Sofort der BNetzA melden, das ist Spam der übelsten Sorte 
für Mehrwertnummern


> Auch wenn die ermittelte IP-Adresse von Ihrer eigenen abweicht, bitten wir Sie uns zu kontaktieren, um Ihre Daten entsprechend zu löschen. Teilen Sie uns auf unserem System in diesem Falle einfach die oben genannte IP-Adresse mit, welche dann umgehend gelöscht wird.


Abzockversuch  der ganz miesen Art


----------



## Penelope Poe (31 März 2007)

*AW: Email vom VBWI*

Kann man von einer IP-Adresse auf eine Email-Adresse rückschließen??


----------



## Reducal (31 März 2007)

*AW: Email vom VBWI*



Jahnsi schrieb:


> Das ist doch bestimmt nicht ernst zu nehmen oder?

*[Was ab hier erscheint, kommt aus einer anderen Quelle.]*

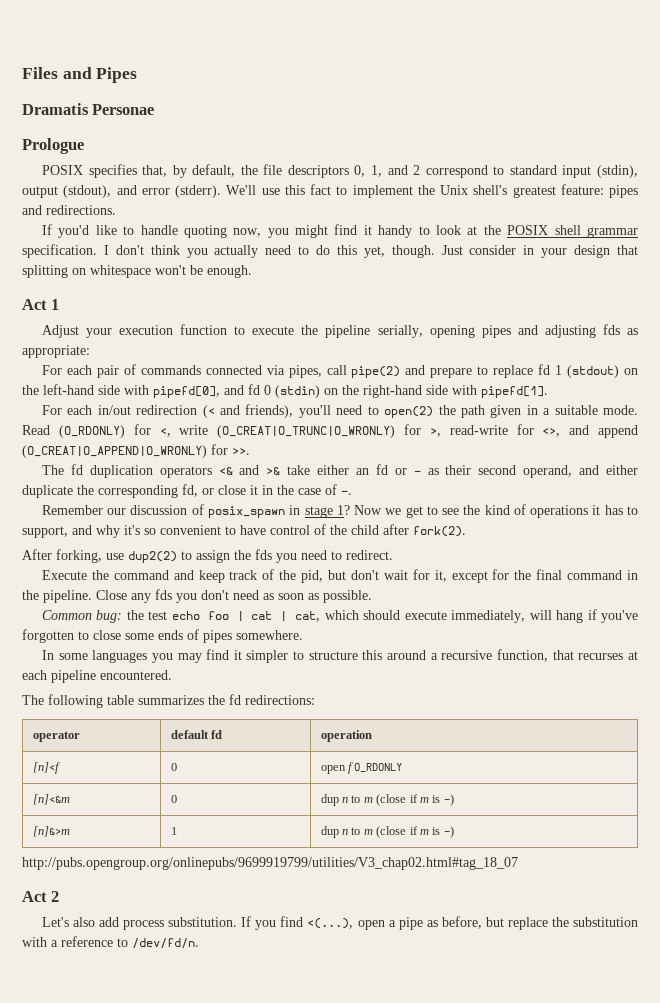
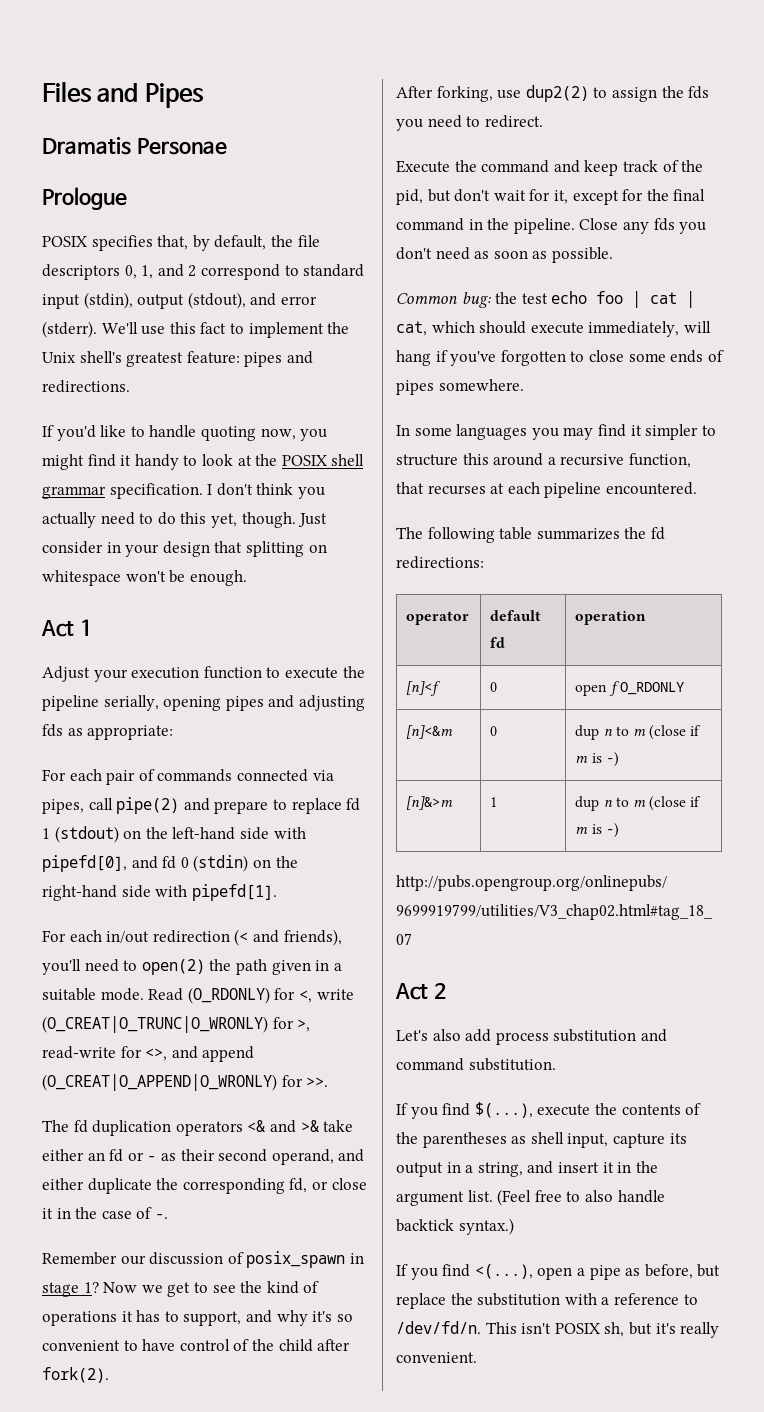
- Let's also add process substitution. If you find <(...), open a pipe as before, but replace the substitution with a reference to /dev/fd/n.
+ Let's also add process substitution and command substitution.
+ If you find $(...), execute the contents of the parentheses as shell input, capture its output in a string, and insert it in the argument list. (Feel free to also handle backtick syntax.)
+ If you find <(...), open a pipe as before, but replace the substitution with a reference to /dev/fd/n.
+ This isn't POSIX sh, but it's really convenient.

Nein, bestimmt nicht. Siehe hier, bei Nachbars: 
http://www.antispam-ev.de/forum/showthread.php?p=106767#post106767


			
				Nebelwolf bei AS schrieb:
			
		

> Ruhe ist erste Bürgerpflicht!
> Ein netter Trick, damit Du eine sehr teure 0900er-Nummer anrufst. Die haben Deine IP nicht. Bitte beschwere die bei der Bundesnetzagentur über den Mißbrauch der 0900er-Nummer. Gegenüber der Bundesnetzagentur immer vollständigen Namen und Adresse angeben, sonst wirkt die Beschwerde nicht.


----------



## Captain Picard (31 März 2007)

*AW: Email vom VBWI*



Penelope Poe schrieb:


> Kann man von einer IP-Adresse auf eine Email-Adresse rückschließen??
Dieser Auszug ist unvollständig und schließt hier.